Task item -
Please repeat exactly the lines below from the line with "(389, 284) none" to the line with "[297,696,414,711] LuaMetatable, ->", including both, and leave out every picture.

Task input -

=-=-=-=-=

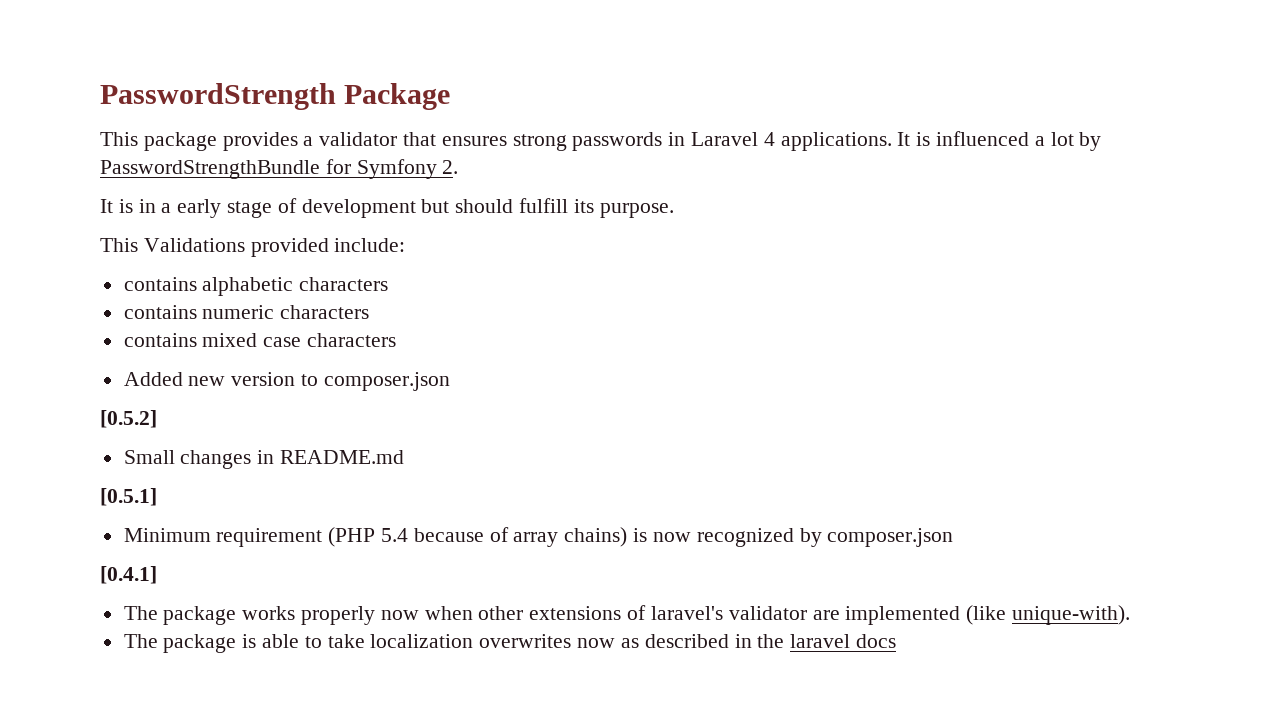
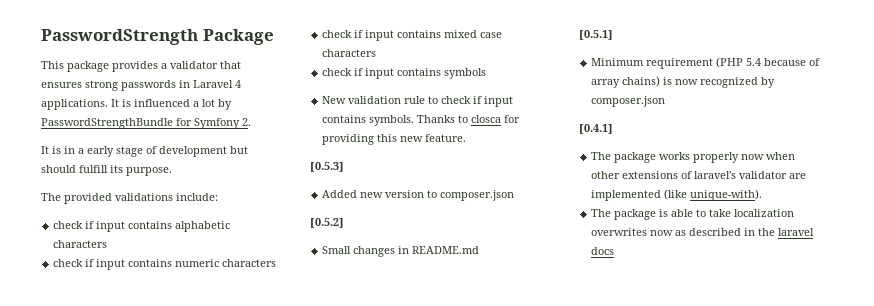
[100,238,406,257] This Validations provided include: // -> [41,193,218,204] [53,221,126,232] The provided validations include: // check if input
(389, 284) none -> [53,259,126,270] check if input
(370, 312) none -> [322,30,395,41] check if input
(397, 340) none -> [322,68,487,79] [322,96,514,107] [322,115,521,126] [322,134,467,145] [310,162,344,172] // check if input contains symbols // New validation rule to check if input contains symbols. Thanks to closca for providing this new feature. // [0.5.3]

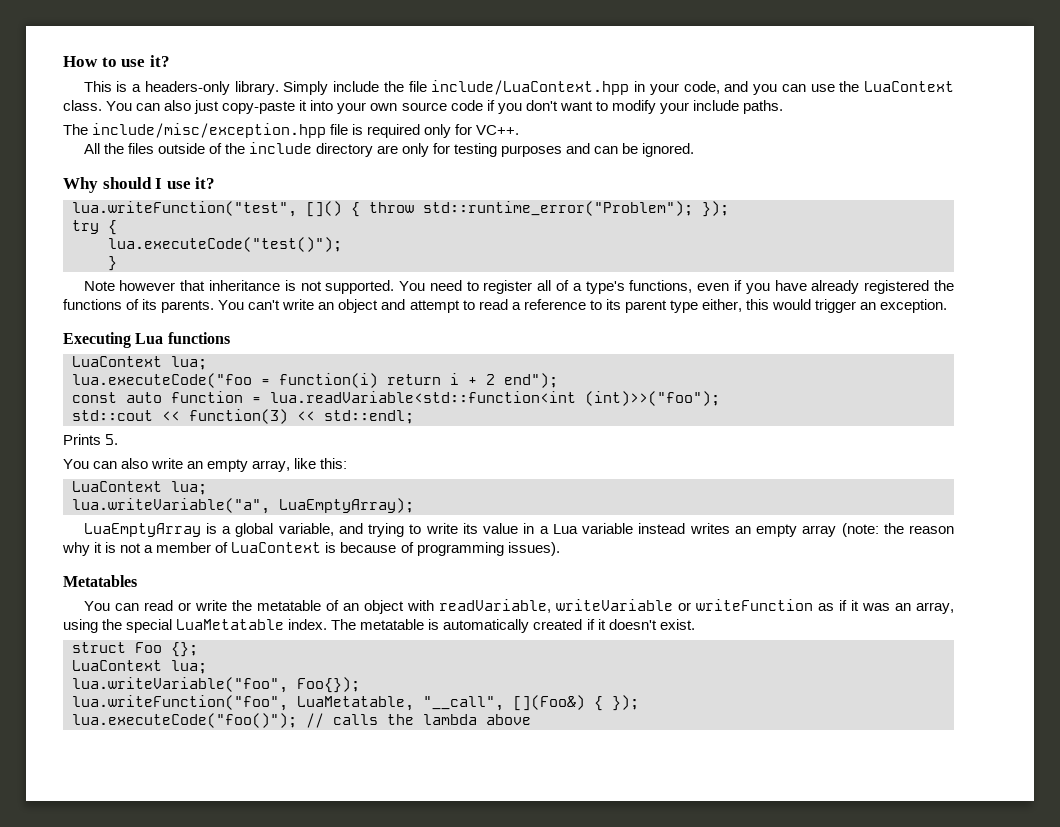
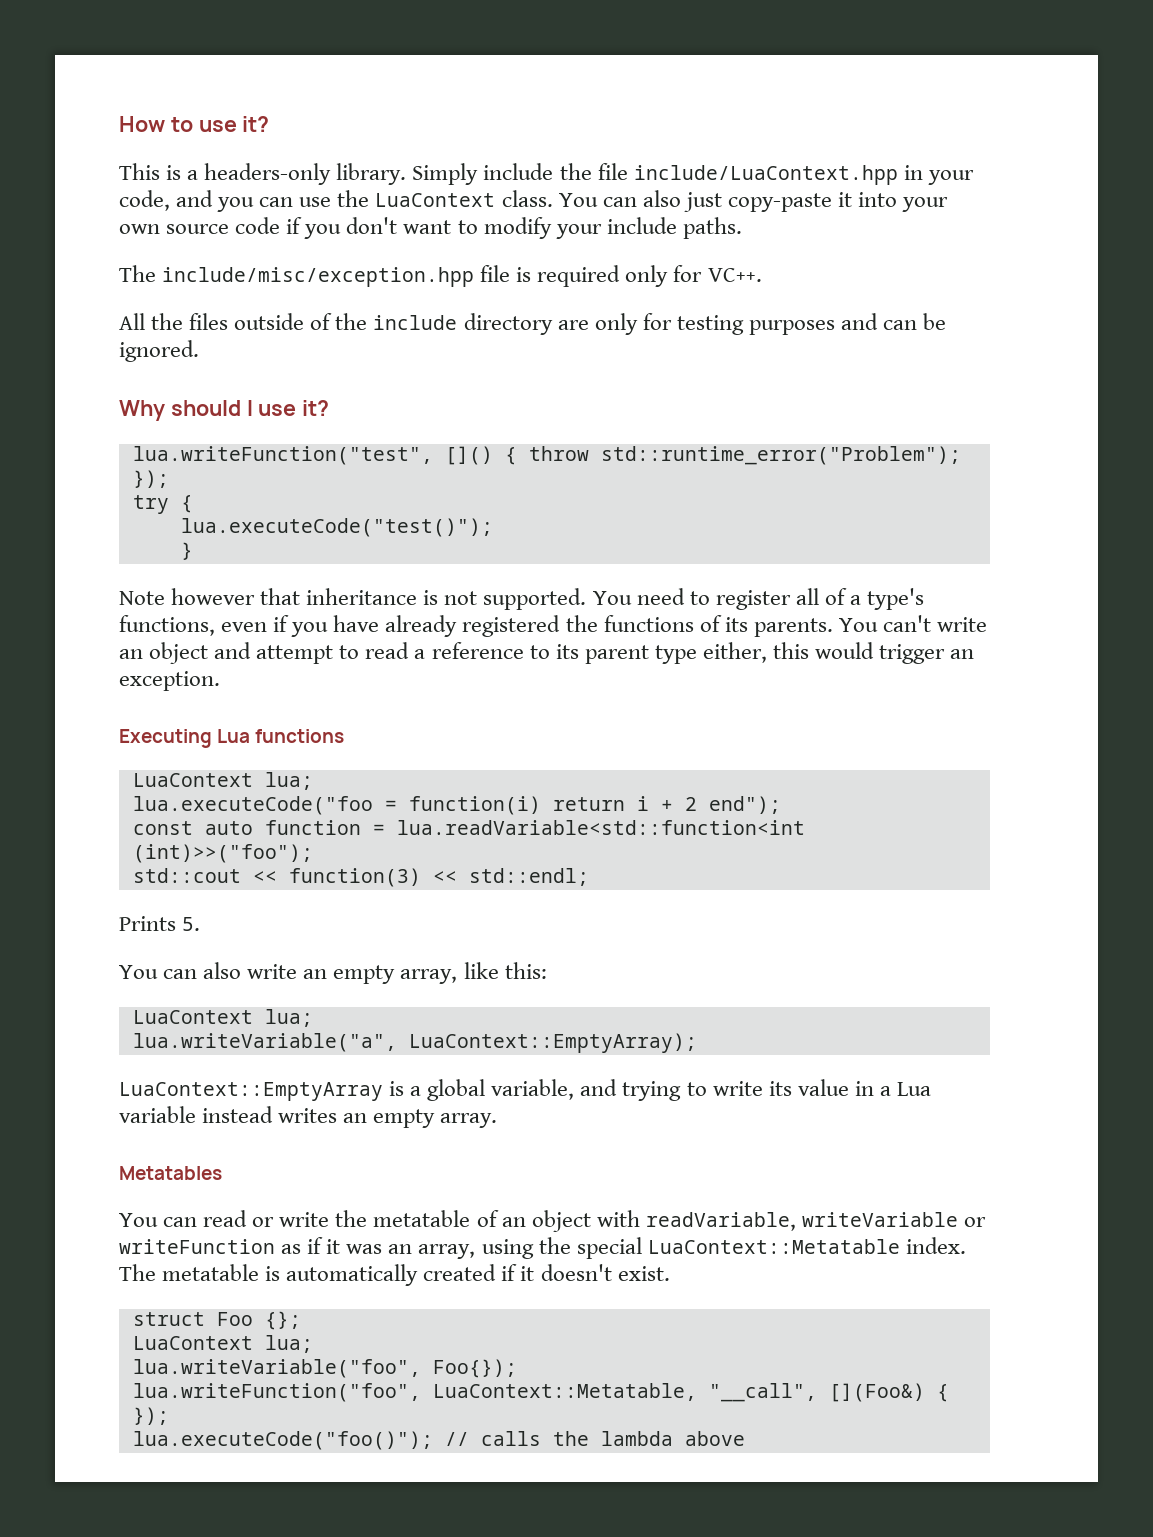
[279,498,414,513] [83,523,201,537] LuaEmptyArray); // LuaEmptyArray -> [408,1033,697,1053] [119,1082,383,1101] LuaContext::EmptyArray); // LuaContext::EmptyArray
[802,523,955,537] [62,542,560,556] array (note: the reason why it is not a member of LuaContext is because of programming issues). -> [440,1113,498,1128] array.
[176,619,285,630] LuaMetatable -> [647,1239,900,1254] LuaContext::Metatable
[297,696,414,711] LuaMetatable, -> [432,1383,697,1401] LuaContext::Metatable,

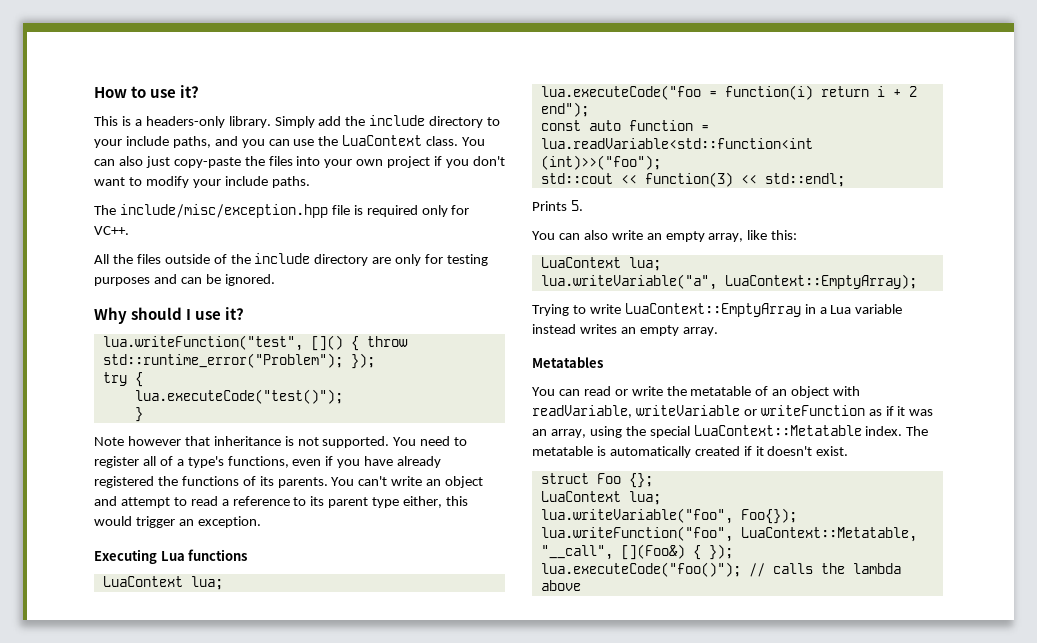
[483,163,974,185] [119,190,170,211] include the file include/LuaContext.hpp in your code, -> [318,115,501,128] [94,136,211,148] add the include directory to your include paths,
[837,192,852,207] it -> [244,156,293,166] the files
[166,217,281,234] source code -> [387,156,431,168] project
[119,1079,849,1101] LuaContext::EmptyArray is a global variable, and trying to write its value -> [532,303,801,317] Trying to write LuaContext::EmptyArray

=-=-=-=-=

Task output -
(389, 284) none -> [53,259,126,270] check if input
(370, 312) none -> [322,30,395,41] check if input
(397, 340) none -> [322,68,487,79] [322,96,514,107] [322,115,521,126] [322,134,467,145] [310,162,344,172] // check if input contains symbols // New validation rule to check if input contains symbols. Thanks to closca for providing this new feature. // [0.5.3]

[279,498,414,513] [83,523,201,537] LuaEmptyArray); // LuaEmptyArray -> [408,1033,697,1053] [119,1082,383,1101] LuaContext::EmptyArray); // LuaContext::EmptyArray
[802,523,955,537] [62,542,560,556] array (note: the reason why it is not a member of LuaContext is because of programming issues). -> [440,1113,498,1128] array.
[176,619,285,630] LuaMetatable -> [647,1239,900,1254] LuaContext::Metatable
[297,696,414,711] LuaMetatable, -> [432,1383,697,1401] LuaContext::Metatable,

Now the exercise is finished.